[[ STORED DATA, beginning ]]
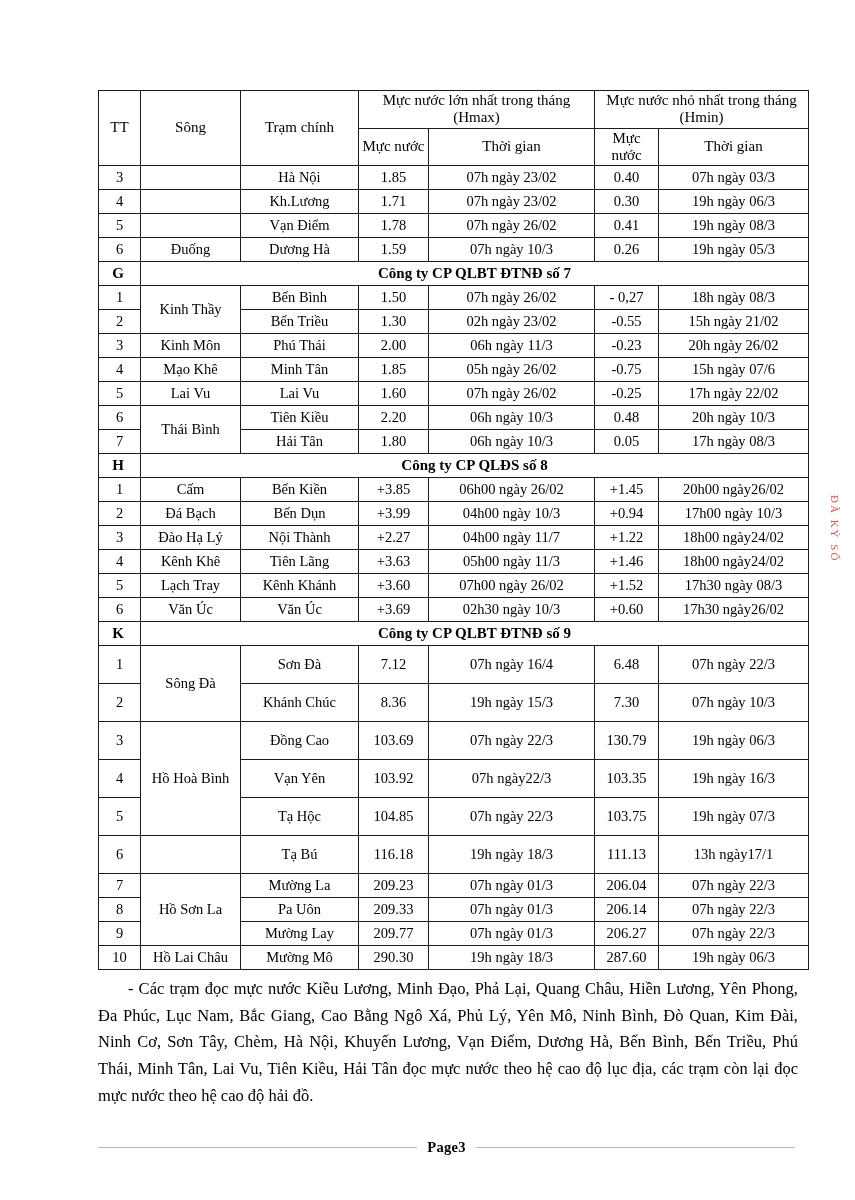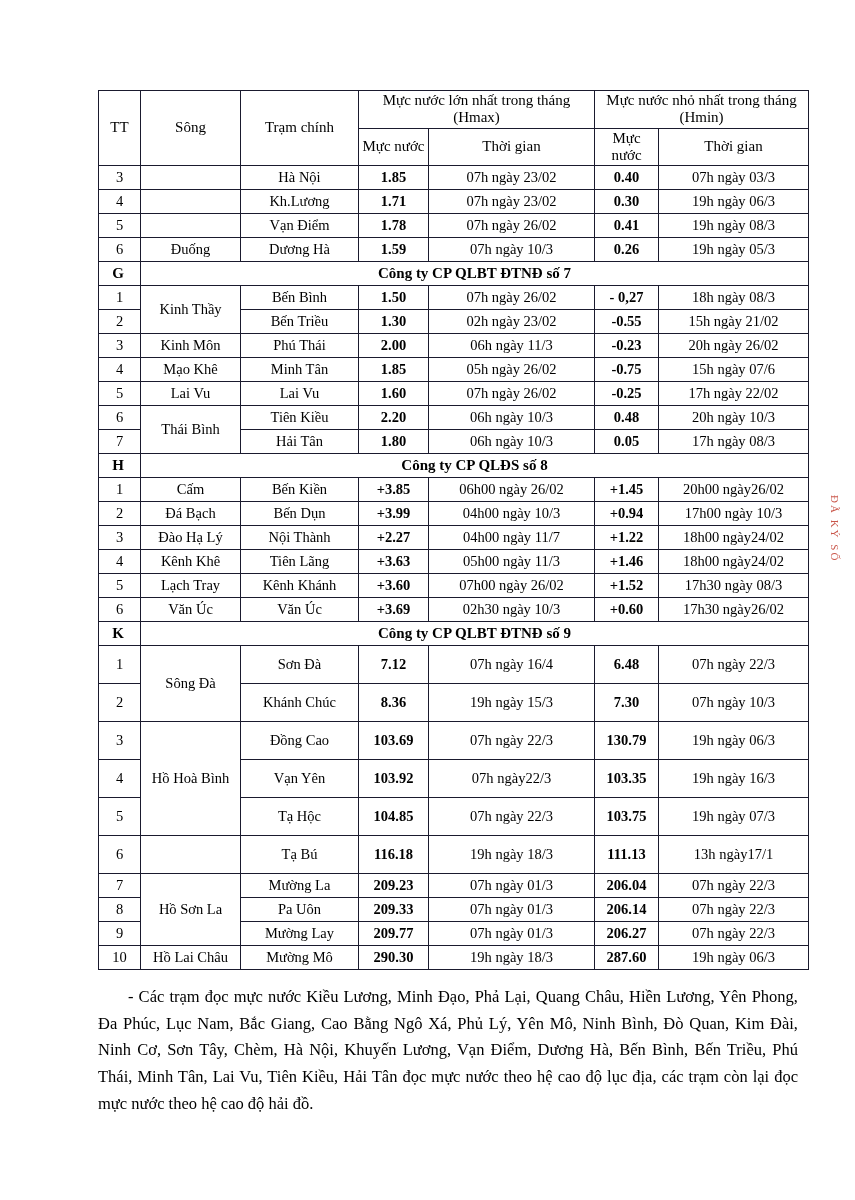--- a/index.html
+++ b/index.html
@@ -57,7 +57,7 @@
     font-size: 15px;
   }
   .grp td.ctr { text-align: center; padding-left: 0; }
-  .num { font-variant-numeric: tabular-nums; font-weight: bold; }
+  .num { font-variant-numeric: tabular-nums; }
 
   .note {
     margin-top: 14px;

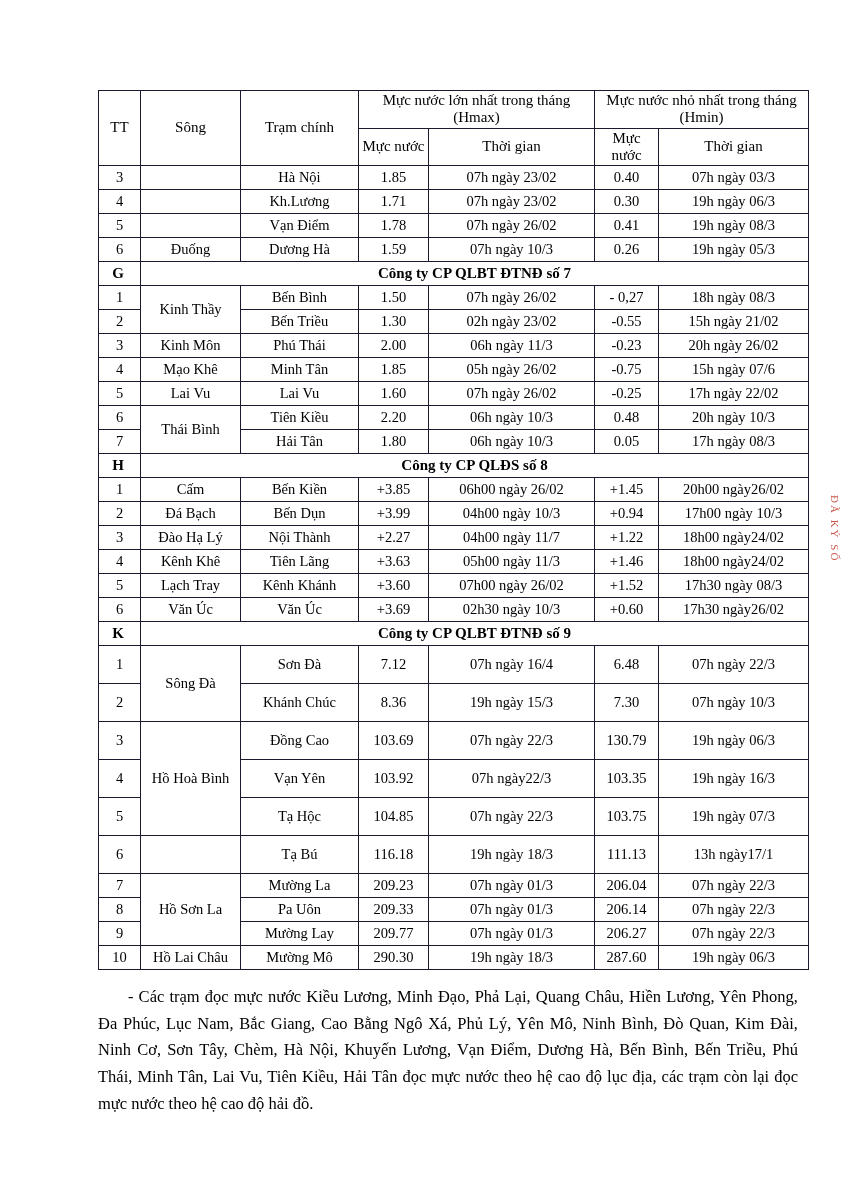--- a/index.html
+++ b/index.html
@@ -60,7 +60,7 @@
   .num { font-variant-numeric: tabular-nums; }
 
   .note {
-    margin-top: 14px;
+    margin-top: 6px;
     width: 700px;
     font-size: 16.5px;
     line-height: 1.62;

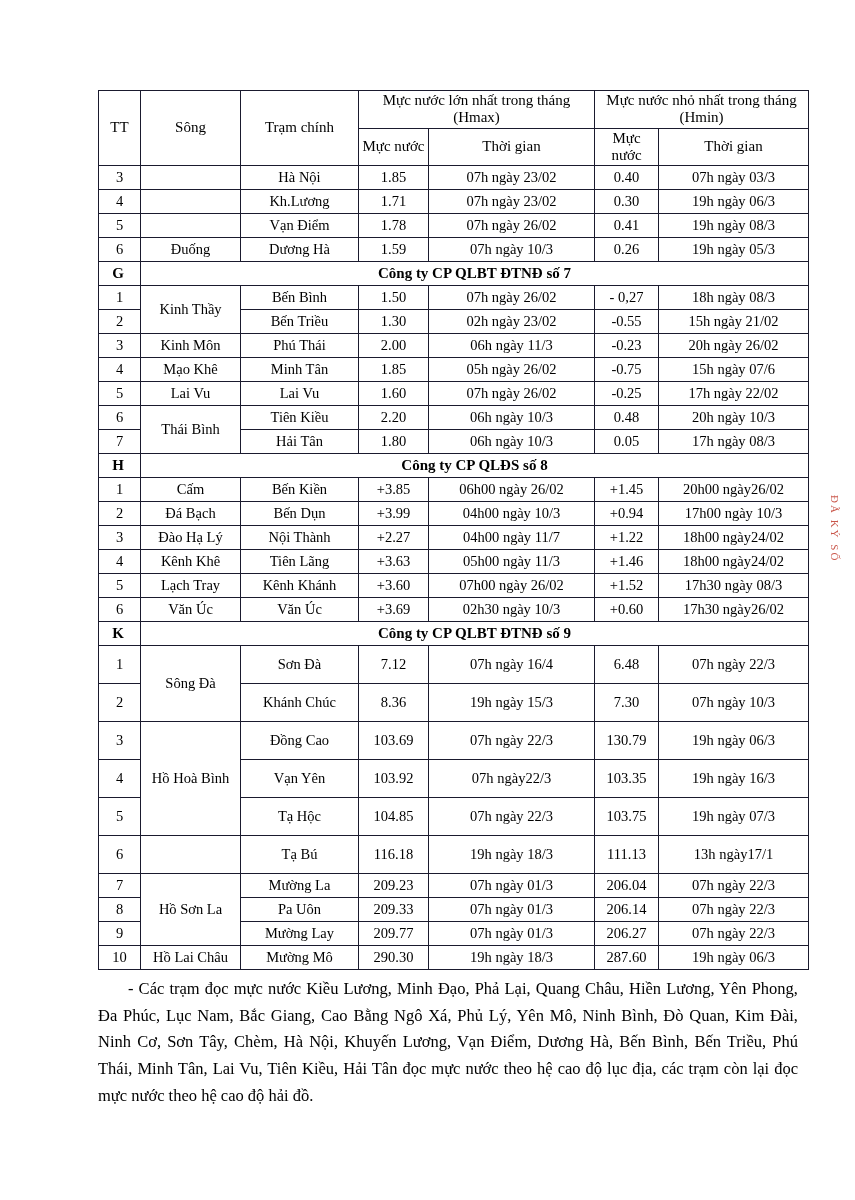--- a/index.html
+++ b/index.html
@@ -385,6 +385,11 @@
     <p>- Các trạm đọc mực nước Kiều Lương, Minh Đạo, Phả Lại, Quang Châu, Hiền Lương, Yên Phong, Đa Phúc, Lục Nam, Bắc Giang, Cao Bằng Ngô Xá, Phủ Lý, Yên Mô, Ninh Bình, Đò Quan, Kim Đài, Ninh Cơ, Sơn Tây, Chèm, Hà Nội, Khuyến Lương, Vạn Điểm, Dương Hà, Bến Bình, Bến Triều, Phú Thái, Minh Tân, Lai Vu, Tiên Kiều, Hải Tân đọc mực nước theo hệ cao độ lục địa, các trạm còn lại đọc mực nước theo hệ cao độ hải đồ.</p>
   </div>
 
+  <div class="footer">
+    <span class="rule"></span>
+    <span class="pagenum">Page3</span>
+    <span class="rule"></span>
+  </div>
 
   <div class="side-stamp">ĐÃ KÝ SỐ</div>
 </div>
[[ STORED DATA, end ]]
GOAL OF THE EXERCISE: Everything in the entries above should be written out again exactly, except the images.

ANSWER SECTION:
--- a/index.html
+++ b/index.html
@@ -57,7 +57,7 @@
     font-size: 15px;
   }
   .grp td.ctr { text-align: center; padding-left: 0; }
-  .num { font-variant-numeric: tabular-nums; font-weight: bold; }
+  .num { font-variant-numeric: tabular-nums; }
 
   .note {
     margin-top: 14px;

--- a/index.html
+++ b/index.html
@@ -60,7 +60,7 @@
   .num { font-variant-numeric: tabular-nums; }
 
   .note {
-    margin-top: 14px;
+    margin-top: 6px;
     width: 700px;
     font-size: 16.5px;
     line-height: 1.62;

--- a/index.html
+++ b/index.html
@@ -385,6 +385,11 @@
     <p>- Các trạm đọc mực nước Kiều Lương, Minh Đạo, Phả Lại, Quang Châu, Hiền Lương, Yên Phong, Đa Phúc, Lục Nam, Bắc Giang, Cao Bằng Ngô Xá, Phủ Lý, Yên Mô, Ninh Bình, Đò Quan, Kim Đài, Ninh Cơ, Sơn Tây, Chèm, Hà Nội, Khuyến Lương, Vạn Điểm, Dương Hà, Bến Bình, Bến Triều, Phú Thái, Minh Tân, Lai Vu, Tiên Kiều, Hải Tân đọc mực nước theo hệ cao độ lục địa, các trạm còn lại đọc mực nước theo hệ cao độ hải đồ.</p>
   </div>
 
+  <div class="footer">
+    <span class="rule"></span>
+    <span class="pagenum">Page3</span>
+    <span class="rule"></span>
+  </div>
 
   <div class="side-stamp">ĐÃ KÝ SỐ</div>
 </div>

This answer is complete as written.